Some Hypertext Definitions

This refers to the entire body of information comprising this project. In particular, the document may be categorized by naming the nodes in it, specifying the context of the individual nodes, and describing the links connecting nodes.
A node is a particular point (or page) in the document. For instance, this node has the title Some Hypertext Definitions. An effort has been made to keep nodes small, confined to a single idea. Nodes are connected to other nodes in the document via both contextual and non-contextual links. There is a general hierarchical organization of the document; that this node is a sub-node of the Reader's Guide node is indicated by the Current Location marker below. A node on the organization and navigation of the document further explores this idea.

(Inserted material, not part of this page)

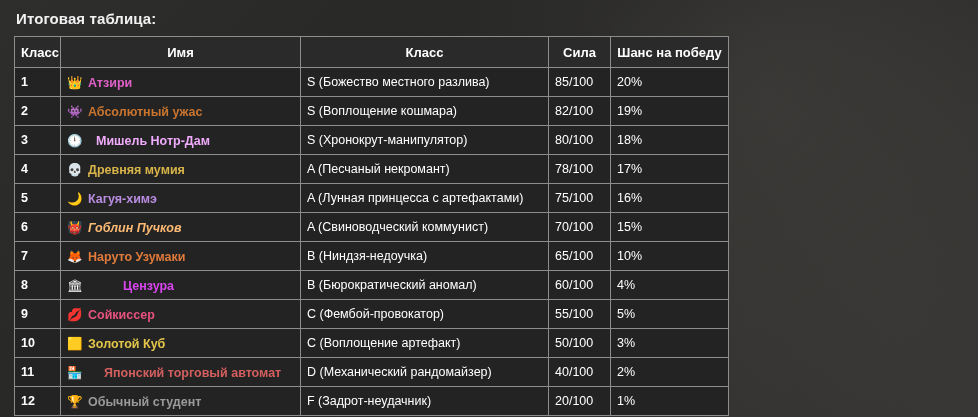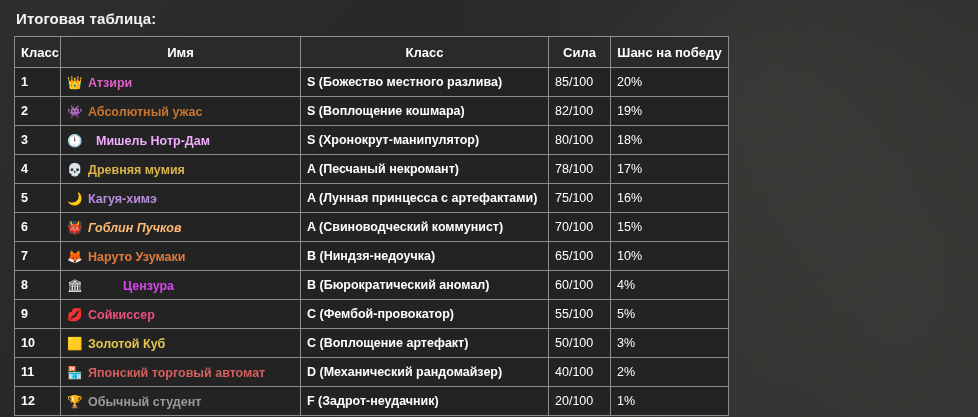"S (Божество местного разлива)" td.klass { font-weight: bold -> normal }
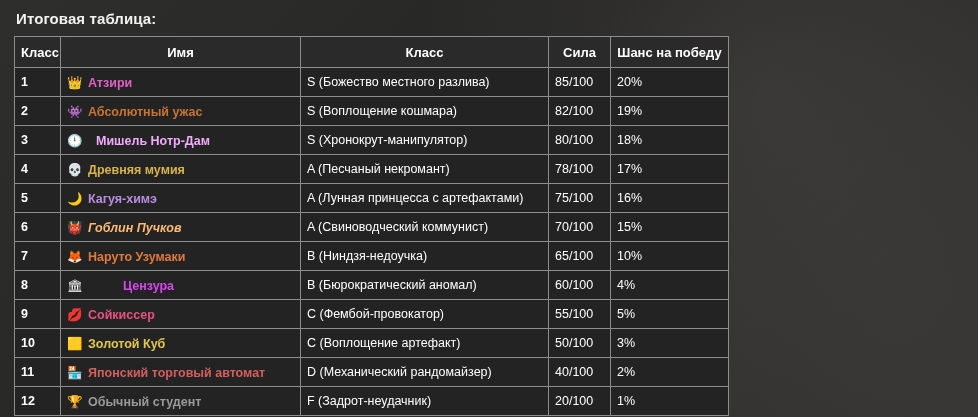"Японский торговый автомат" span.nm { margin-left: none -> 16px }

Links are items in a node which may be activated to access another node. In typical graphical browsers, links are identified by underlined text in a different color from the base text and are activated by clicking on them.
Contextual Link:
These links are used to connect the context of nodes in the document. Contextual links occur within the presentation of the text or content of the node, hence the name. For instance, contextual links are used to show how facets of an architecture may interact with other facets to enable additional features (see "For Users Familiar with Cognitive Architectures" for an example).
Non-contextual Link:
These links are included primarily for definition and navigation. Examples include NEXT links and links to return to higher level nodes (such as the Reader's Guide and Title Page links below). Because they occur outside the presentation of the node, they are called non-contextual links.